Weekend reads: How much can one scientist publish? And more stem cell misconduct
Another busy week at Retraction Watch, including a ScienceOnline 2014 session Ivan facilitated on post-publication peer review. Here’s a selection of what was happening elsewhere on the web:
- A “paper every ten days over sixty-one years:” Derek Lowe muses on just how much one scientist can publish.
- A university committee has found evidence of misconduct in work by a German cardiologist who claimed “stem cells derived from bone-marrow cells can repair damage in diseased hearts.”
- “Scientific publishing is killing science.”
- The incentives in science lead “to the temptation to make one’s own contribution to the development of science greater than is actually justified,” writes business ethics professor Hansrudi Lenz.
- Should studies re-analyzing data be pre-registered? asks Neuroskeptic.
- “Machines are better referees than humans but we’ll be sued if we use them,” writes Peter Murray-Rust.
- You’ve heard of the placebo and the nocebo. Now here’s the spacibo.
- Stop the presses! An immunologist has discovered a new acronym.
- Why immigrants make U.S. science great.
- Here’s Joe Rojas-Burke’s field guide to pointless medical research.
- How journalists drive scientists crazy, in graphs.

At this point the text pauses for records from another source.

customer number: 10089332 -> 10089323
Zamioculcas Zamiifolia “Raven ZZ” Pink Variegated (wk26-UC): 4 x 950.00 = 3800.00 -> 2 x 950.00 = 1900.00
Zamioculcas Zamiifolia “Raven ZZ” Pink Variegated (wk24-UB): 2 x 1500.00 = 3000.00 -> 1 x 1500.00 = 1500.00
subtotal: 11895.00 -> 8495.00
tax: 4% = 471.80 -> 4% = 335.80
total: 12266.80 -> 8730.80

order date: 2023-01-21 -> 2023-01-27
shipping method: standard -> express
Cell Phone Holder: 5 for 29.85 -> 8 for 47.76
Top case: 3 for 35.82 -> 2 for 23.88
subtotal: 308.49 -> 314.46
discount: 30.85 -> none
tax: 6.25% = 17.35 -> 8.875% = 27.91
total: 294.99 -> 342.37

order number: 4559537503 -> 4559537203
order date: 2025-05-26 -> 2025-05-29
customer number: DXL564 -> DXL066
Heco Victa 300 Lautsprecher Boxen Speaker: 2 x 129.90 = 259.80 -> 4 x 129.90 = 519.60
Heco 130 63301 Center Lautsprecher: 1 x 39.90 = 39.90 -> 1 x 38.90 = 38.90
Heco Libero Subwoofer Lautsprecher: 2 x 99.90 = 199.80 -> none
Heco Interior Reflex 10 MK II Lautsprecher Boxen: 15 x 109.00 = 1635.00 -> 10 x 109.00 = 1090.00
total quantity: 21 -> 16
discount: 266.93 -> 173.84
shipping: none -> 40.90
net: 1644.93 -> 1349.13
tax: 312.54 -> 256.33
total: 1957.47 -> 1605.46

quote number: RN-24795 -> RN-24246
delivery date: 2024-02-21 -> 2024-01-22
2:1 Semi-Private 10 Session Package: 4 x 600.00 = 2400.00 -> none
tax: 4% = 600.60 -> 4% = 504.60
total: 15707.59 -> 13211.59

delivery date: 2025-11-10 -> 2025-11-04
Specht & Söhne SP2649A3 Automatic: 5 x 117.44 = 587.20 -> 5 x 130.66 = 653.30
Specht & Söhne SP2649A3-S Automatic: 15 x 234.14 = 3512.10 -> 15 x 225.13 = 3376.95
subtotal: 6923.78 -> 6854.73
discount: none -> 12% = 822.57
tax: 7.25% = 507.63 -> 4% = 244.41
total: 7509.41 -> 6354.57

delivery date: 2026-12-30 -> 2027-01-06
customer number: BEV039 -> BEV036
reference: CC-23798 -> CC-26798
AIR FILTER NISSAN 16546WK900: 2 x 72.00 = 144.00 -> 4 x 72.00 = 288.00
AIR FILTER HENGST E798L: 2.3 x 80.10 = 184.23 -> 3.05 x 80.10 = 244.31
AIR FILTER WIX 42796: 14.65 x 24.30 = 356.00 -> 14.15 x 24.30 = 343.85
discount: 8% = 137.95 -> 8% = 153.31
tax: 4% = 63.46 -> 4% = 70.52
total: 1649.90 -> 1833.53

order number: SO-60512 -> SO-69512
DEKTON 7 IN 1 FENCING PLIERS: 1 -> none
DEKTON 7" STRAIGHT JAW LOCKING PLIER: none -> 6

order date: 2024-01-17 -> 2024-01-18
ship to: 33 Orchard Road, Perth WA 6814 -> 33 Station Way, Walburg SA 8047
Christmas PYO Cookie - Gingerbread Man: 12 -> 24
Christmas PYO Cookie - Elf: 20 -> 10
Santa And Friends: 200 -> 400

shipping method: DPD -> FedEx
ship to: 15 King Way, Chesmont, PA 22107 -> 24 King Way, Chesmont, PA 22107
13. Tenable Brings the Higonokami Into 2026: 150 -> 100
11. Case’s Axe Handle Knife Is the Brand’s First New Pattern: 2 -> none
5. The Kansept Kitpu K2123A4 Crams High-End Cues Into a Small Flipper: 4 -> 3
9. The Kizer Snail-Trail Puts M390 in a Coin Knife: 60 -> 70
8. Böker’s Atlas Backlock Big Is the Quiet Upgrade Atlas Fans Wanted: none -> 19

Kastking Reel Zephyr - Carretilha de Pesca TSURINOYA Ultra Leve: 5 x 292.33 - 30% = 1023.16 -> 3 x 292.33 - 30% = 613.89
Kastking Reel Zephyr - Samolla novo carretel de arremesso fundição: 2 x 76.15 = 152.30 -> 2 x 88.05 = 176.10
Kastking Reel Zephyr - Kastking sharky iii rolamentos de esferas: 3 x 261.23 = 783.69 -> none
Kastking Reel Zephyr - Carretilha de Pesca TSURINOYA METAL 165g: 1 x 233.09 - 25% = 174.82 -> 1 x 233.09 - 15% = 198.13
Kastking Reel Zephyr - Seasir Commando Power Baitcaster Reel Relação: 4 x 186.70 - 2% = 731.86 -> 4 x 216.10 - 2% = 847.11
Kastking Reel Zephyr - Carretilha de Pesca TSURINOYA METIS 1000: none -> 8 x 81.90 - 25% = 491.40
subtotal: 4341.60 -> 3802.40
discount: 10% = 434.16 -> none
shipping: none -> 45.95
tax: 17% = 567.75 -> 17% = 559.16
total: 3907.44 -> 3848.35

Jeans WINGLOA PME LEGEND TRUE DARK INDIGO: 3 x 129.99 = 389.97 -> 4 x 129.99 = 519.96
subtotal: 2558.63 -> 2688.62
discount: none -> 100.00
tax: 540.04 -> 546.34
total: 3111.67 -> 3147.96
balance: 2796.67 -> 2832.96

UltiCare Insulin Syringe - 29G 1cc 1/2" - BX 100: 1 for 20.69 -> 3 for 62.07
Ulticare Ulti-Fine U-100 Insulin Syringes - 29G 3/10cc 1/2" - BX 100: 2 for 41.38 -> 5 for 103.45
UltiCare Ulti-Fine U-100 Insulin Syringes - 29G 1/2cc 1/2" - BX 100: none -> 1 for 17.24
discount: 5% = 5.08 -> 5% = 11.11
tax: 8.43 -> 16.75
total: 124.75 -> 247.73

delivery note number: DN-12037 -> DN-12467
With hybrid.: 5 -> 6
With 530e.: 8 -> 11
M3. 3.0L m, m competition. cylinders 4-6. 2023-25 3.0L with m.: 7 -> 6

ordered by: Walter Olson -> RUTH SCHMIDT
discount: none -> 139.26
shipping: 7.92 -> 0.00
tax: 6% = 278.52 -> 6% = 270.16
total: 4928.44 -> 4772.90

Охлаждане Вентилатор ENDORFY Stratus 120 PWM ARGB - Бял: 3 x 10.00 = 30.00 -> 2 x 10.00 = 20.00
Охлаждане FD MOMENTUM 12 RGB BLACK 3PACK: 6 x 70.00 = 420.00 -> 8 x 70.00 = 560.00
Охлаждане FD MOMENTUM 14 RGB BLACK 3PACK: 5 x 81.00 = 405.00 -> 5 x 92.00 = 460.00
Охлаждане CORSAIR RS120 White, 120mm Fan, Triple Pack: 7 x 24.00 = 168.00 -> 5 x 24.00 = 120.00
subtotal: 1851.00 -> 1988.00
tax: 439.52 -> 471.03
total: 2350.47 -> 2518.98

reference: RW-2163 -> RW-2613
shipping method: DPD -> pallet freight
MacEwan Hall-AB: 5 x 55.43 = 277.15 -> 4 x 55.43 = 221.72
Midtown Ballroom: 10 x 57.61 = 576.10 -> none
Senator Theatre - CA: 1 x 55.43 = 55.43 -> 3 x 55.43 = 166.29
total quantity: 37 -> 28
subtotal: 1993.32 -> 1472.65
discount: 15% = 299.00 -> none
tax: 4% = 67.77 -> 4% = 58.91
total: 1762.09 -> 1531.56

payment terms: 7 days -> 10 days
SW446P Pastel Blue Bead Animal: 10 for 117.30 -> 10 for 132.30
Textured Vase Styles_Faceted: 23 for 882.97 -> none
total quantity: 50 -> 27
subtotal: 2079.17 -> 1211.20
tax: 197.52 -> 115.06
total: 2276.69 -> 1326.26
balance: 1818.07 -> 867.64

- “Gone are the days when one could say that the hype in disseminating news of science were always caused by the press.” (in Portuguese) And: “Here’s a nice look at why you should always think about the source of the financial and business information you read.”
- What does take to get an author accidentally left off a paper put back on?
- A look at Kathryn Schulz’s Being Wrong: Adventures in the Margin of Error.
- PubMed Commons reviews blogs that are adding links to the commenting system for abstracts.